For every 1 liter increase in engine displacement, City MPG decreases by -2.63 gallons. Therefore, we can see that displacement and City MPG have a negative correlation from the graph and the linear coefficients even though both the variables are highly significant.
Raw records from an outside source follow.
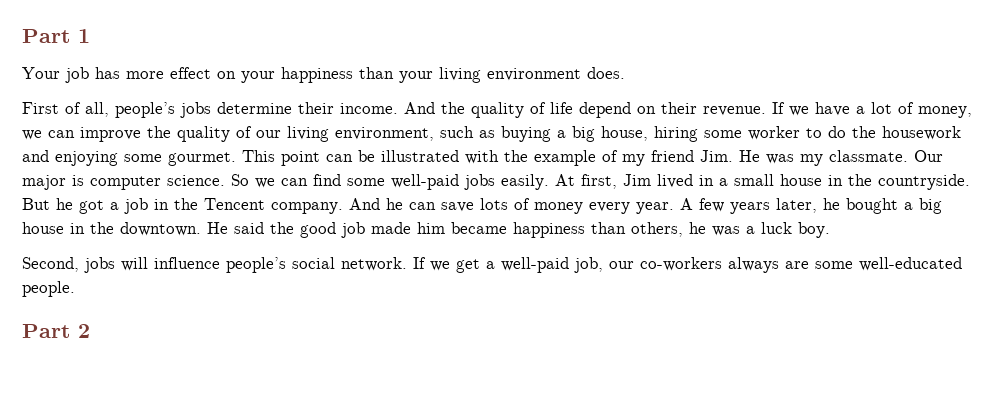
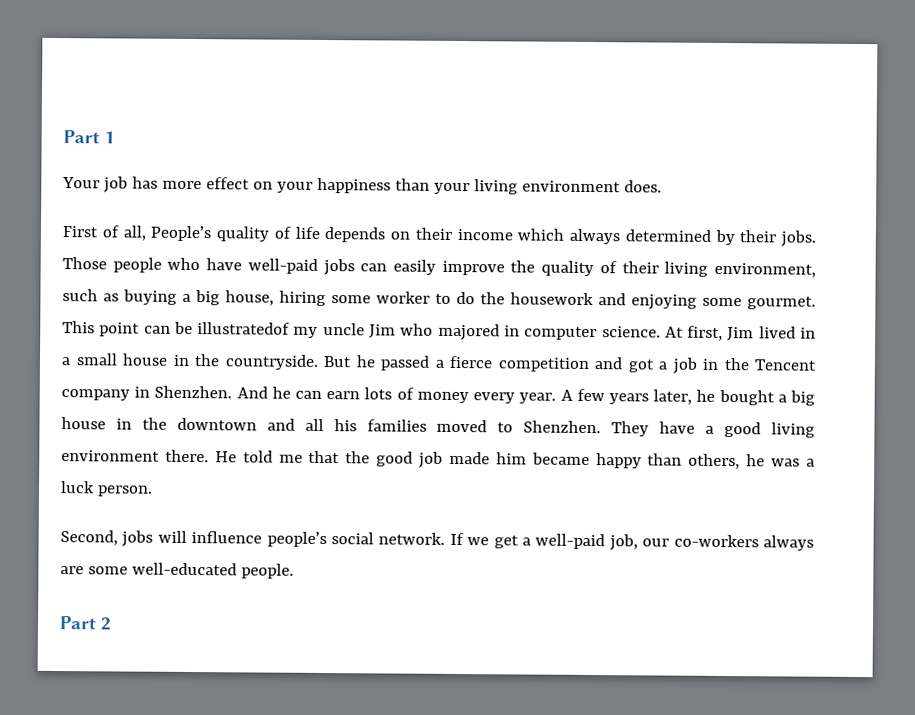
- First of all, people’s jobs determine their income. And the quality of life depend on their revenue. If we have a lot of money, we can improve the quality of our living environment, such as buying a big house, hiring some worker to do the housework and enjoying some gourmet.
+ First of all, People’s quality of life depends on their income which always determined by their jobs. Those people who have well-paid jobs can easily improve the quality of their living environment, such as buying a big house, hiring some worker to do the housework and enjoying some gourmet.
- This point can be illustrated with the example of my friend Jim. He was my classmate. Our major is computer science. So we can find some well-paid jobs easily.
+ This point can be illustratedof my uncle Jim who majored in computer science.
- But he got a job in the Tencent company.
+ But he passed a fierce competition and got a job in the Tencent company in Shenzhen.
- And he can save lots of money every year.
+ And he can earn lots of money every year.
- A few years later, he bought a big house in the downtown. He said the good job made him became happiness than others, he was a luck boy.
+ A few years later, he bought a big house in the downtown and all his families moved to Shenzhen. They have a good living environment there. He told me that the good job made him became happy than others, he was a luck person.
Drive<- lm (hwy ~ drv*displ, data = mpg)
summary(Drive)
##
## Call:
## lm(formula = hwy ~ drv * displ, data = mpg)
##
## Residuals:
## Min 1Q Median 3Q Max
## -8.489 -1.895 -0.191 1.797 13.467
##
## Coefficients:
## Estimate Std. Error t value Pr(>|t|)
## (Intercept) 30.6831 1.0961 27.994 < 2e-16 ***
## drvf 6.6950 1.5670 4.272 2.84e-05 ***
## drvr -4.9034 4.1821 -1.172 0.2422
## displ -2.8785 0.2638 -10.913 < 2e-16 ***
## drvf:displ -0.7243 0.4979 -1.455 0.1471
## drvr:displ 1.9550 0.8148 2.400 0.0172 *
## ---
## Signif. codes: 0 '***' 0.001 '**' 0.01 '*' 0.05 '.' 0.1 ' ' 1
##
## Residual standard error: 3.034 on 228 degrees of freedom
## Multiple R-squared: 0.746, Adjusted R-squared: 0.7405
## F-statistic: 134 on 5 and 228 DF, p-value: < 2.2e-16
There is an interaction effect between Drv and Displacement because the t-value is significat 0.0172 for the Rear Wheel. With having a Rear Wheel Drive Car with an incraese of 1 liter in Displacement, MPG will decrease by (0.9235) as compared to Front Wheel Drive.